Regrettably, The Motion Picture Association of America gave Bully a R rating, blaming the use of profanity. This meant anyone under the age of 17 would be unable to see it without a guardian accompanying them, which is ridiculous considering the subject matter.  Despite a petition signed by over 476,000 people asking for it to be lowered to PG 13 (and pleas from celebrities such as Ellen, Johnny Depp and Meryl Streep) the MPAA chose to remain with the initial rating. This has forced the Weinstein company to release Bully unrated. It’s now up to individual theaters to decide who to let into the movie, and who to turn away. Hopefully the theater managers don’t err on the side of caution, and instead see the documentary for what it is: a representation of today’s schoolyard politics. The children the MPAA think they are trying to protect are already living through it, there’s no point playing warden.

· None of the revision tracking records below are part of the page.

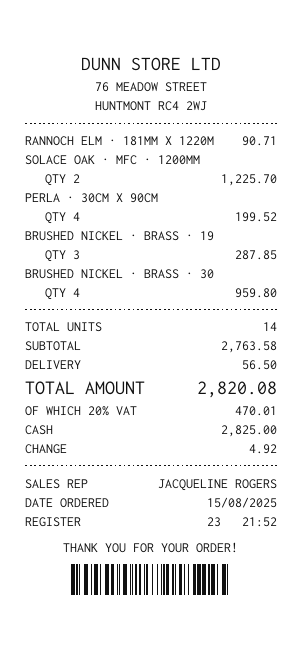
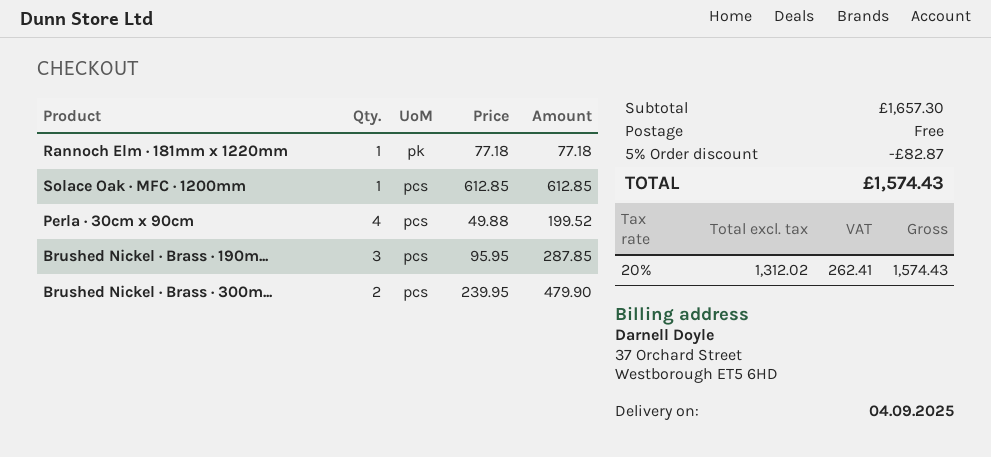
RANNOCH ELM · 181MM X 1220M: 1 for 90.71 -> 1 for 77.18
SOLACE OAK · MFC · 1200MM: 2 for 1225.70 -> 1 for 612.85
BRUSHED NICKEL · BRASS · 30: 4 for 959.80 -> 2 for 479.90
subtotal: 2763.58 -> 1657.30
discount: none -> 5% = 82.87
shipping: 56.50 -> 0.00
tax: 20% = 470.01 -> 20% = 262.41
total: 2820.08 -> 1574.43

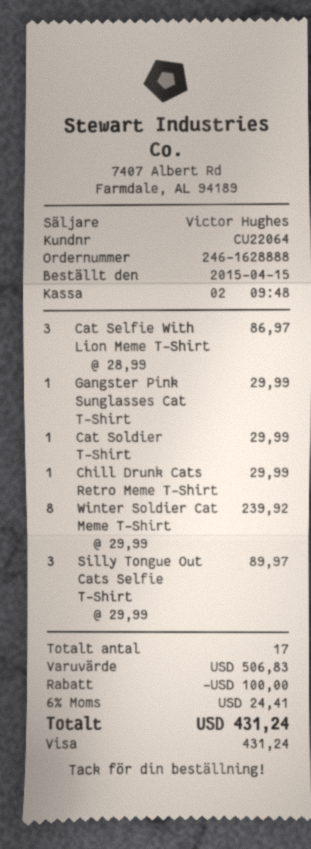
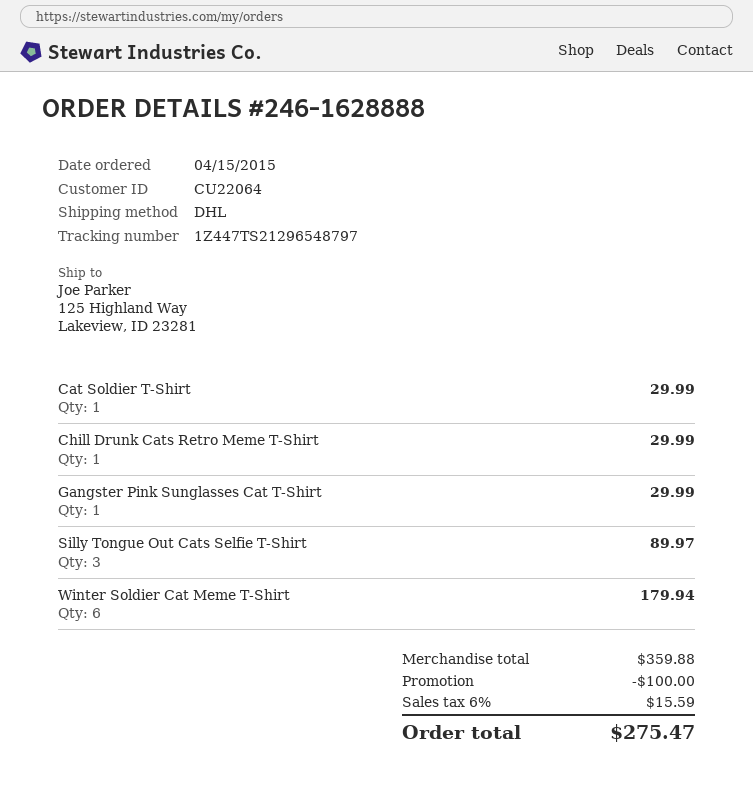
Cat Selfie With Lion Meme T‑Shirt: 3 for 86.97 -> none
Winter Soldier Cat Meme T‑Shirt: 8 for 239.92 -> 6 for 179.94
subtotal: 506.83 -> 359.88
tax: 6% = 24.41 -> 6% = 15.59
total: 431.24 -> 275.47

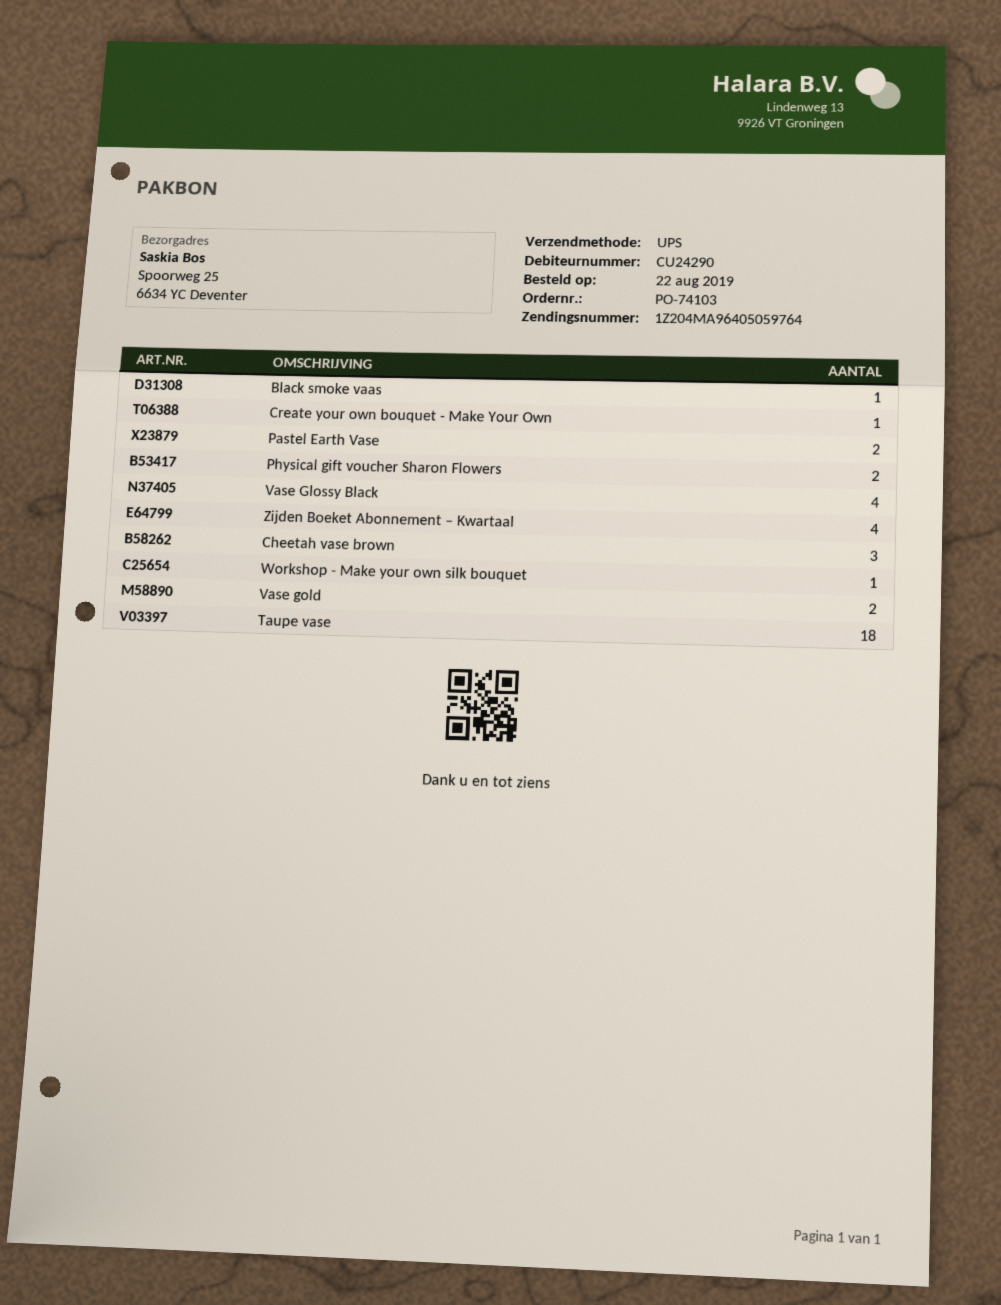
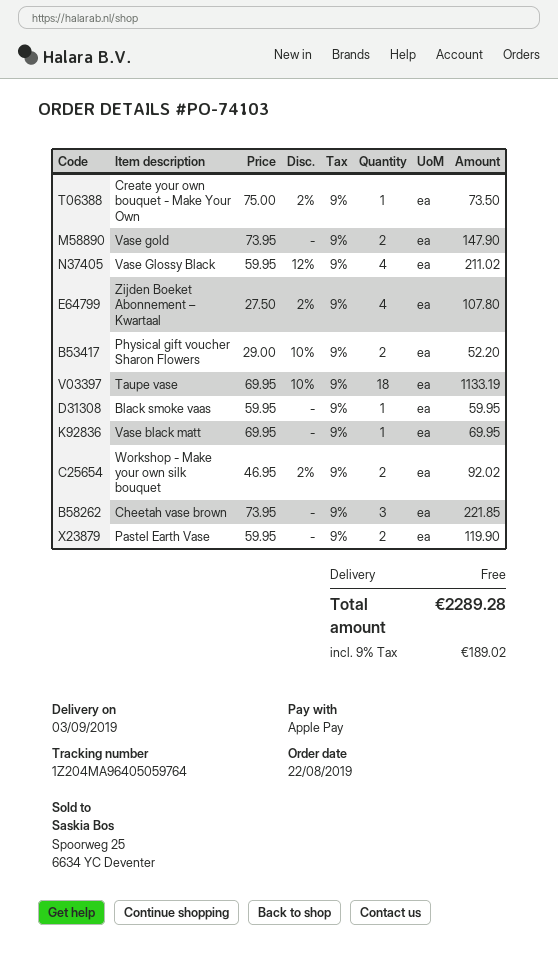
Workshop - Make your own silk bouquet: 1 -> 2
Vase black matt: none -> 1

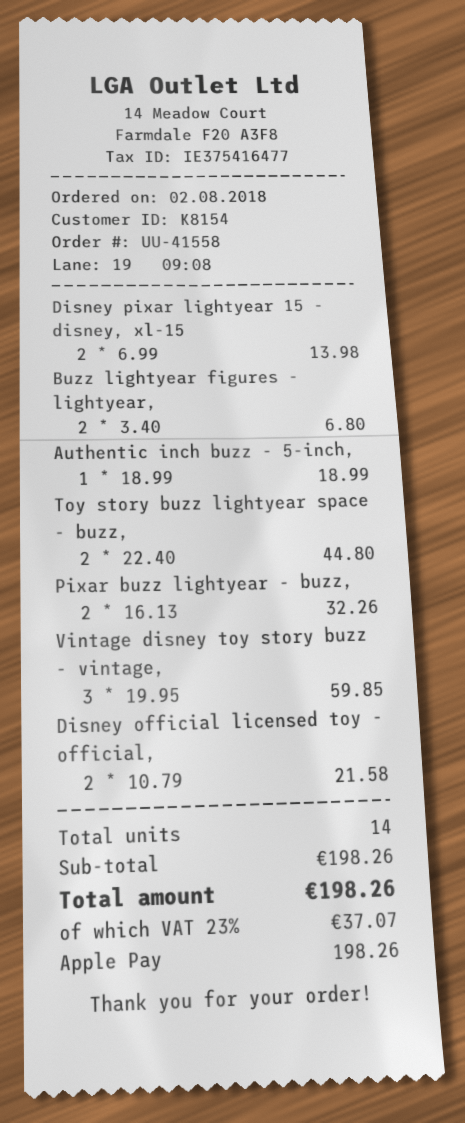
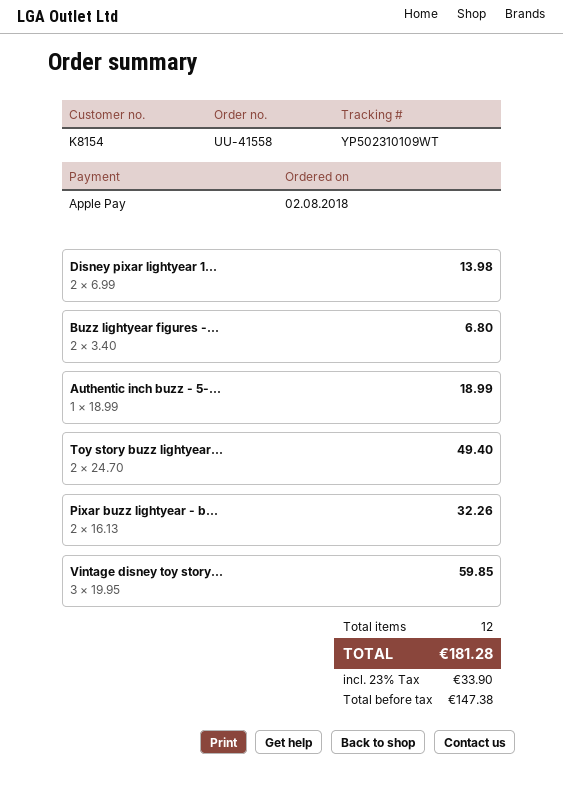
Toy story buzz lightyear space - buzz,: 2 x 22.40 = 44.80 -> 2 x 24.70 = 49.40
Disney official licensed toy - official,: 2 x 10.79 = 21.58 -> none
total quantity: 14 -> 12
tax: 23% = 37.07 -> 23% = 33.90
total: 198.26 -> 181.28

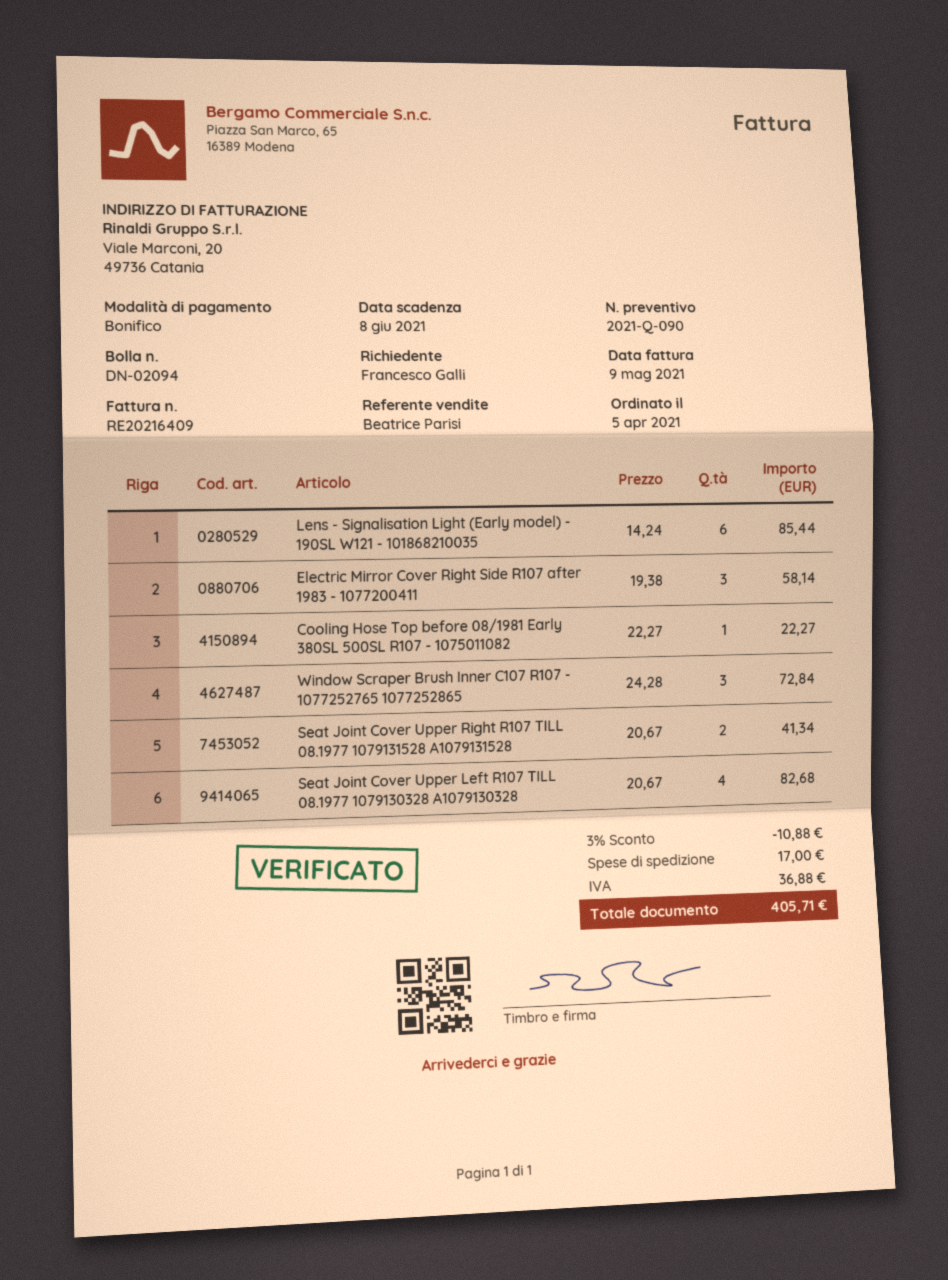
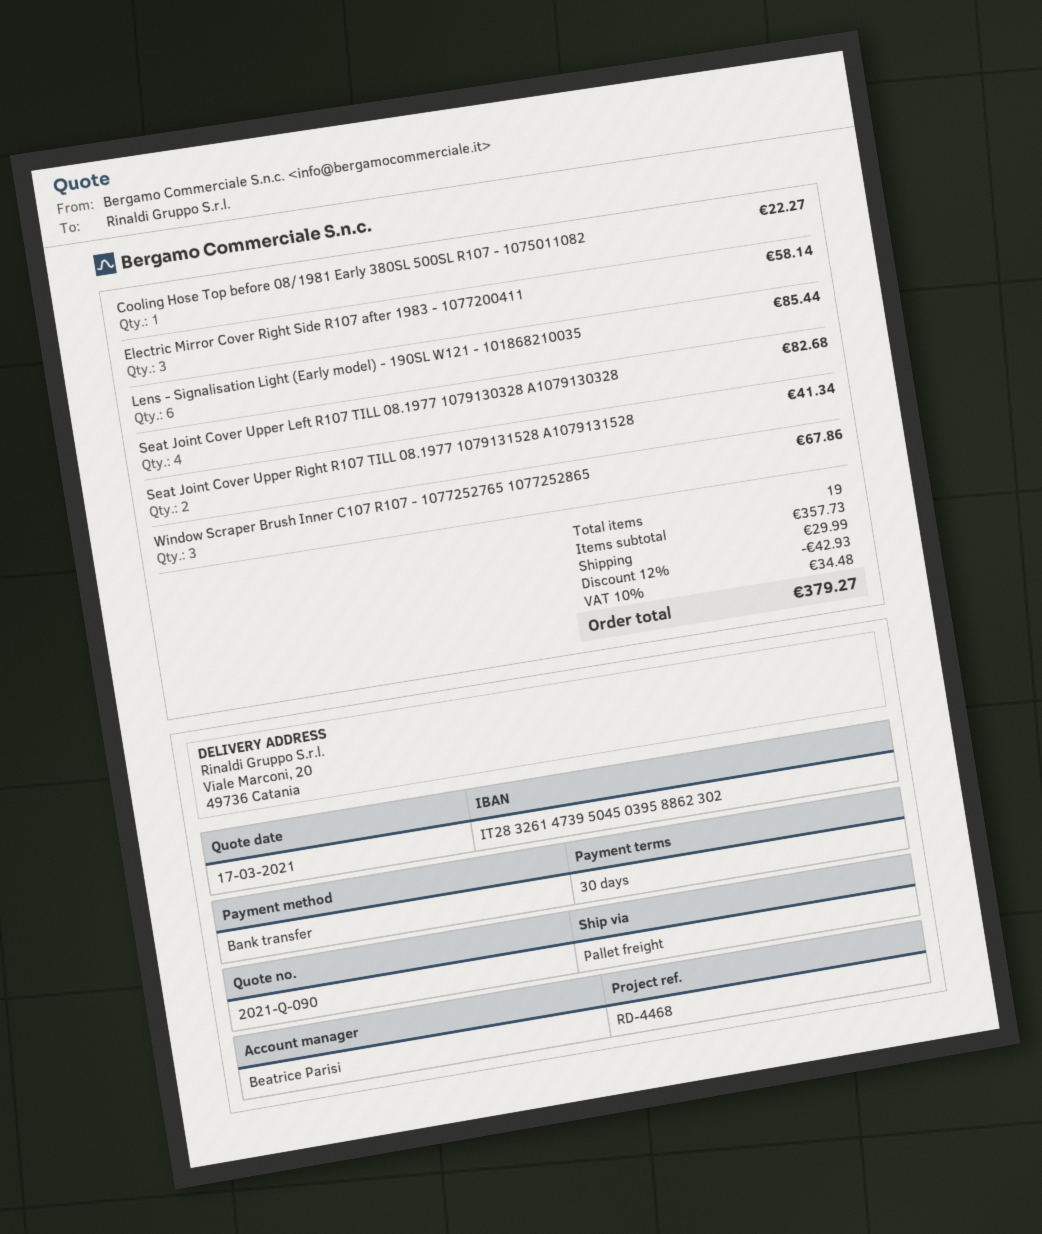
Window Scraper Brush Inner C107 R107 - 1077252765 1077252865: 3 for 72.84 -> 3 for 67.86
discount: 3% = 10.88 -> 12% = 42.93
shipping: 17.00 -> 29.99
tax: 36.88 -> 34.48
total: 405.71 -> 379.27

It’s time to take bullying seriously and not dismiss it as part of growing up. We can’t hide behind the notion the experience is ‘character building’ and ‘makes you stronger’. While we can confidentially say as a twenty-something and beyond it gets easier, at the time, the feeling of worthlessness is so encompassing. And I believe with the safety and luxury of a decade or so behind us, it’s easy to forget how devastating being bullied feels.

So, I beg you, when it becomes available to you, watch the documentary. Tell others to watch it. If you work in a school, campaign to have it shown. We need to make school environments less toxic and make sure children and teenagers understand that their actions have real consequences, long after the words have left their lips.